灵韫子不由吹胡子瞪眼,骂道:“你是瞎吗?前面不就是四象回音阵?
哼,要不是观星那老不死不知死哪儿去了,贫道怎会来找你?”
说罢,白拂雪背后突被谁猛地踹了一脚,一个趔趄,已往前跌了几步。
“轰——!”
残垣前几只残损的坐兽,瞬间如活了过来,眼冒红芒,紧盯着突然闯入领地的白拂雪。
一头形似老鼠,但腰肢细长,少了半截尾巴的怪兽。
它突然口一张,从中吐出焦黑的半截琵琶,那琵琶分明已无弦,却能发出“铮”地一声铮鸣。
一道无形如涟漪的声波陡然自琵琶上发出,横扫向白拂雪。
“小子,快用合欢铃!”白拂雪耳畔响起南宫豫和灵韫子二人同时的传音。
刹那间,白拂雪欲哭无泪,心说用?
怎么用?
我哪里会用?
祖师完全是看心情的好吗?
一股从未有过的危险预兆在白拂雪脑内警铃大作。
电光火石之间,白拂雪不得已,一着急已将手中那枚平平无奇地铃铛就朝着琵琶扔了过去,然后闭着眼睛等死。
卧槽!
看得后面的灵韫子与南宫豫俱是震惊不已,无不面如土色,恨恨骂道:“臭小子,老子让你用合欢铃破去此音,你……”

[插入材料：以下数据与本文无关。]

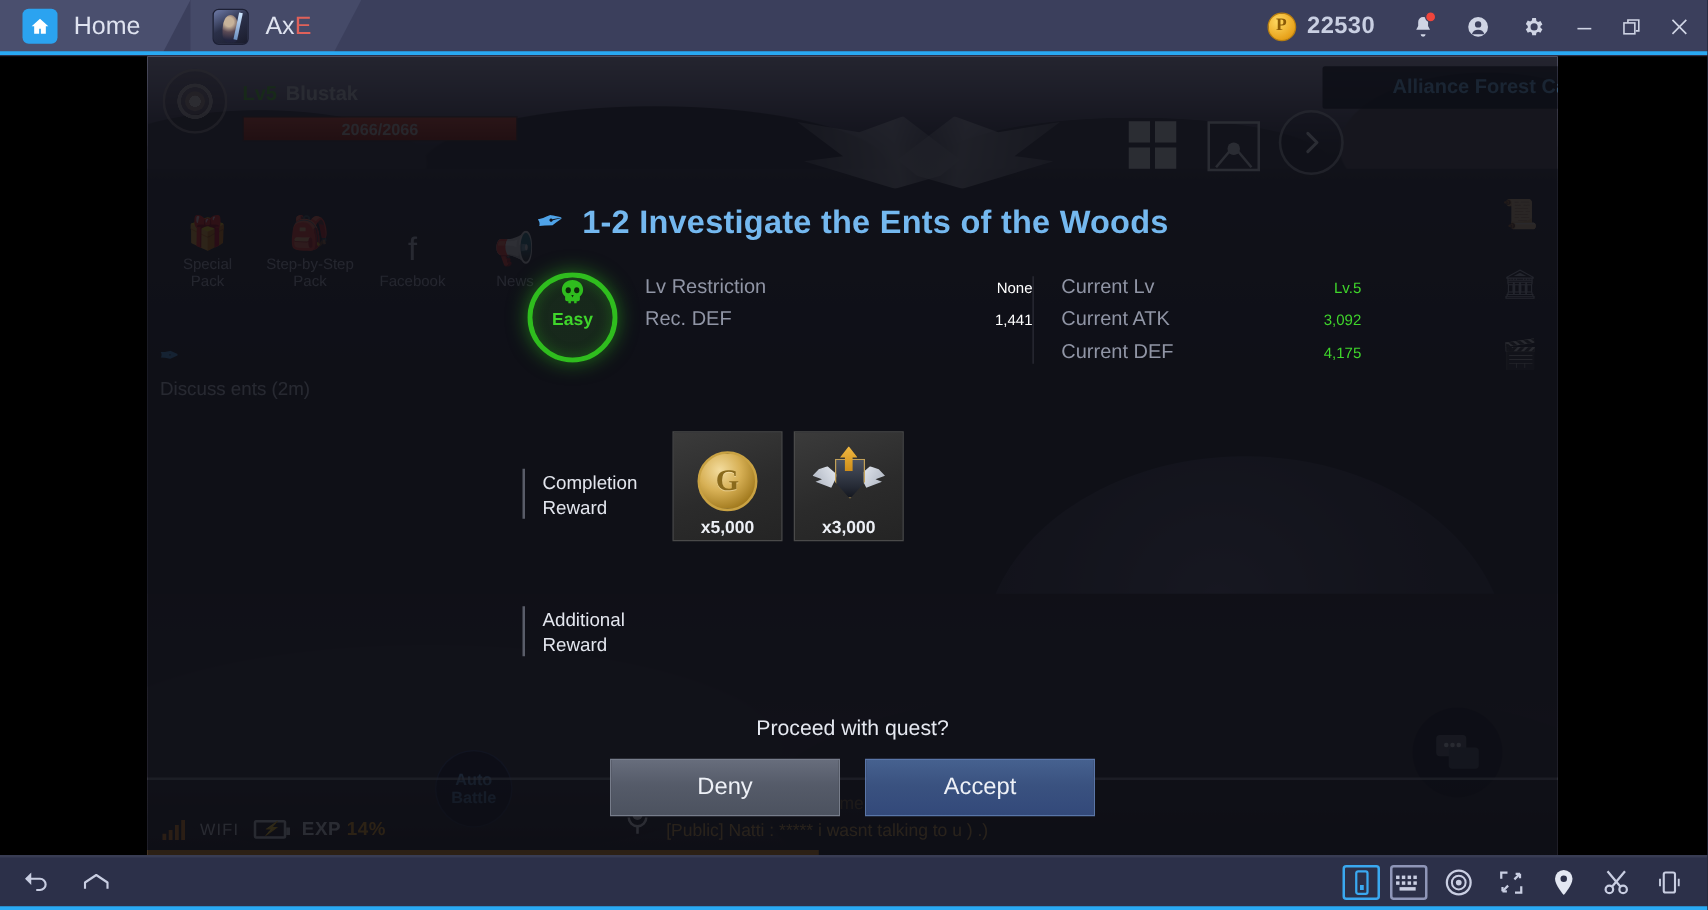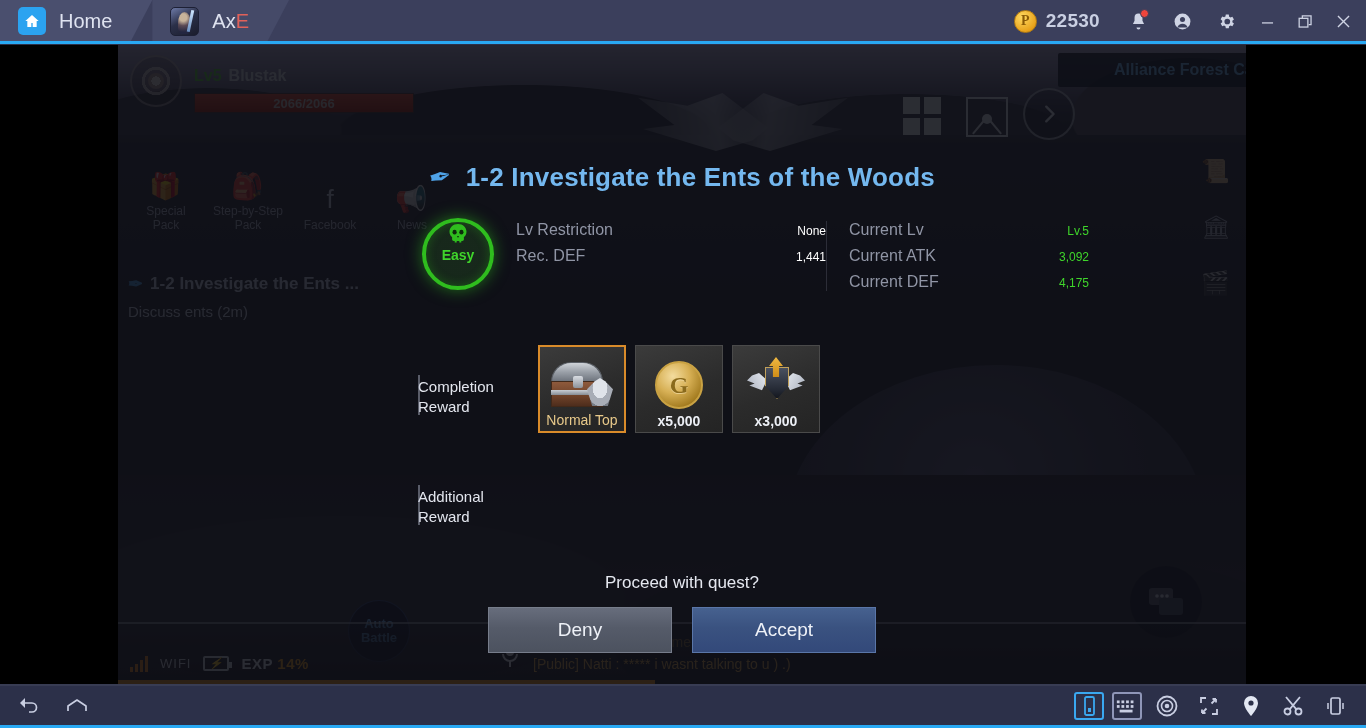--- a/index.html
+++ b/index.html
@@ -296,21 +296,21 @@
   .stat-col { display: flex; flex-direction: column; gap: 8px; }
   .stat-col.a { width: 310px; }
   .stat-row { display: flex; justify-content: space-between; align-items: baseline; }
   .stat-k { color: #9095a5; font-size: 16px; }
   .stat-v { color: #ffffff; font-size: 12px; font-weight: normal; }
   .stat-v.green { color: #3fd52b; }
   .stats-divider { width: 1px; background: rgba(160,166,185,.2); margin: 0 0 0 0; }
 
   .reward-block { position: absolute; left: 300px; top: 250px; display: flex; gap: 0; }
   .reward-label {
-    width: 120px; position: relative;
+    width: 120px; padding-left: 16px; position: relative;
     color: #e3e6ee; font-size: 15px; line-height: 1.35; padding-top: 32px;
   }
   .reward-label::before {
     content: ""; position: absolute; left: 0; top: 30px; width: 2px; height: 40px;
     background: rgba(180,186,205,.45);
   }
   .slots { display: flex; gap: 9px; }
   .slot {
     width: 88px; height: 88px; position: relative;
     background: linear-gradient(160deg,#3b3b3b 0%, #2b2b2b 55%, #242424 100%);
@@ -542,21 +542,20 @@
       </div>
       <div class="bg-btn">
         <span class="gl">📢</span>
         <span>News</span>
       </div>
     </div>
 
     <div class="quest-track">
       <div class="qt-title">
         <span class="qt-icon">✒</span>
-        <span>1-2 Investigate the Ents ...</span>
       </div>
       <div class="qt-sub">Discuss ents (2m)</div>
     </div>
 
     <div class="hud-icons-right">
       <div class="hud-ico">📜</div>
       <div class="hud-ico">🏛</div>
       <div class="hud-ico">🎬</div>
     </div>
 
@@ -652,29 +651,20 @@
           </div>
         </div>
       </div>
 
       <div class="reward-block">
         <div class="reward-label">
           <div>Completion</div>
           <div>Reward</div>
         </div>
         <div class="slots">
-          <div class="slot selected">
-            <div class="chest">
-              <div class="chest-lid"></div>
-                <div class="chest-body"></div>
-              <div class="chest-lock"></div>
-                <div class="chest-extra"></div>
-            </div>
-            <span class="slot-cap">Normal Top</span>
-          </div>
           <div class="slot">
             <div class="gcoin">G</div>
             <span class="slot-cap qty">x5,000</span>
           </div>
           <div class="slot">
             <div class="emblem">
               <span class="emblem-wing l"></span>
                 <span class="emblem-wing r"></span>
               <span class="emblem-shield"></span>
                 <span class="emblem-arrow"></span>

下一息,他们身为多年大乘,自诩见多识广,又俱是被震得哑口无言。
那枚合欢铃被白拂雪扔出后,自扫来的无形音波中穿过,仿若全无此物。
随之又笔直撞上了那悬浮在空的半截焦黑琵琶,琵琶登时落地。
刚巧扫到白拂雪面前的音波消散,只化作一阵扑面的清风,扬起白拂雪额前的碎发。
转而合欢铃亦是掉落 ,又在地面滚了几圈。
白拂雪未感觉到疼痛,小心翼翼地睁开眼,偷偷四觑环顾左右,察觉那股危险已消散。
立即小跑过去,再次捡起掉落在地的合欢铃。
用袖子擦了擦“它”铃身不存在的灰,正欲习惯性对着铃身哈口气……
又瞬间醒悟似乎这种行为不大恭敬,万一祖师发脾气了怎么办?
因此只好微微躬身,勾起嘴角,狗腿道:“多谢祖师救命之恩。”
南宫豫与灵韫子二人对视一眼,皆看到对方眼中的错愕.。
不过,他二人是谁?
可是堂堂太虚宗(堂堂昆吾剑宗)唯一一位大乘修士,离成仙只半只脚的事,岂能为这等事惊讶?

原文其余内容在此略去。